» **EXERCISE PROMPT**: Which lines of the listing hold the string "more"? Show each of them.

» **RECORD EXCERPTS**:
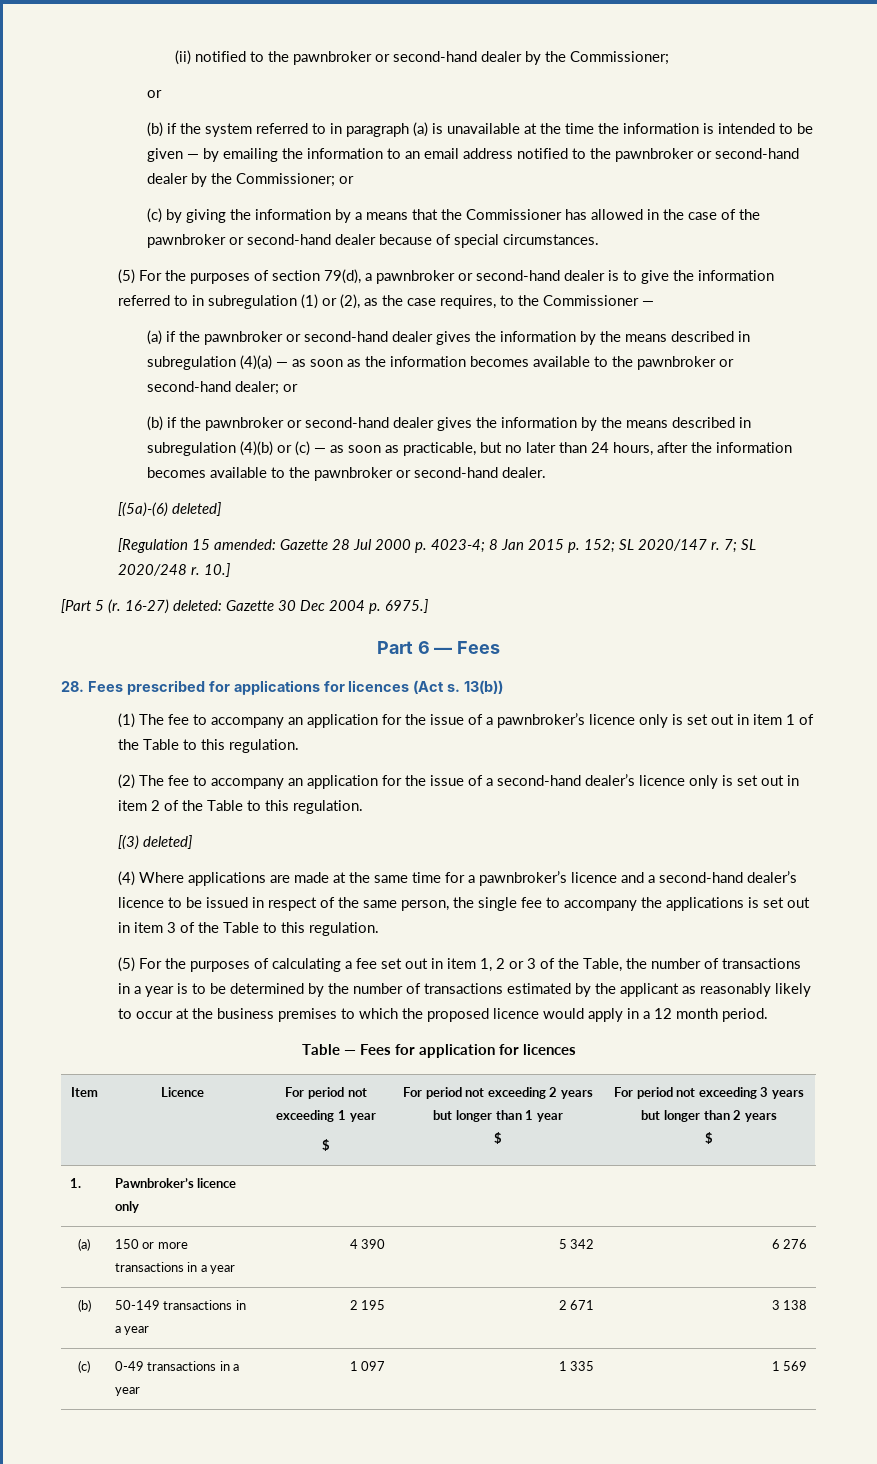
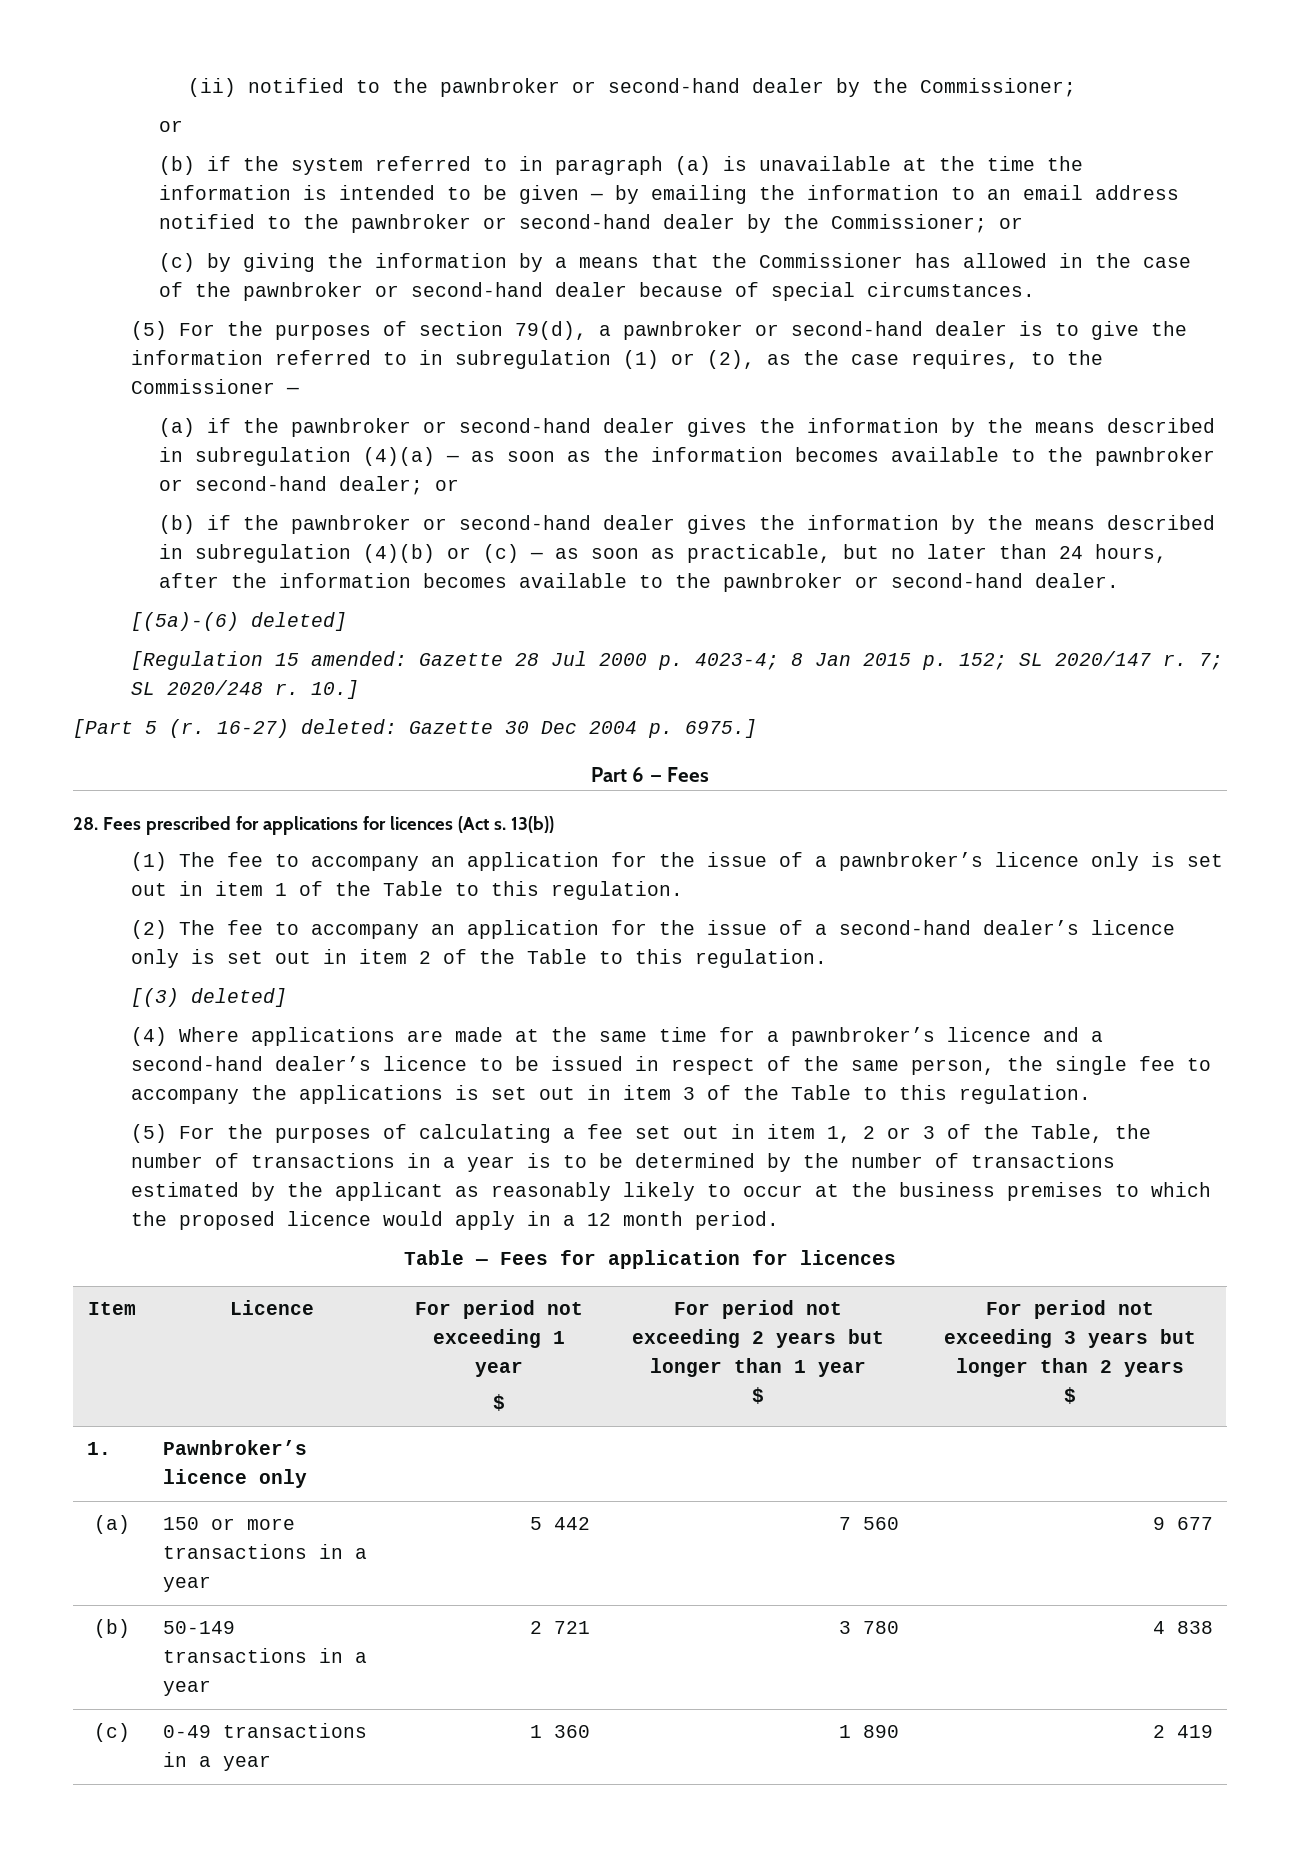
- (a) | 150 or more transactions in a year | 4 390 | 5 342 | 6 276
+ (a) | 150 or more transactions in a year | 5 442 | 7 560 | 9 677
- (b) | 50-149 transactions in a year | 2 195 | 2 671 | 3 138
+ (b) | 50-149 transactions in a year | 2 721 | 3 780 | 4 838
- (c) | 0-49 transactions in a year | 1 097 | 1 335 | 1 569
+ (c) | 0-49 transactions in a year | 1 360 | 1 890 | 2 419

» **WRITTEN REPLY**:
- (a) | 150 or more transactions in a year | 4 390 | 5 342 | 6 276
+ (a) | 150 or more transactions in a year | 5 442 | 7 560 | 9 677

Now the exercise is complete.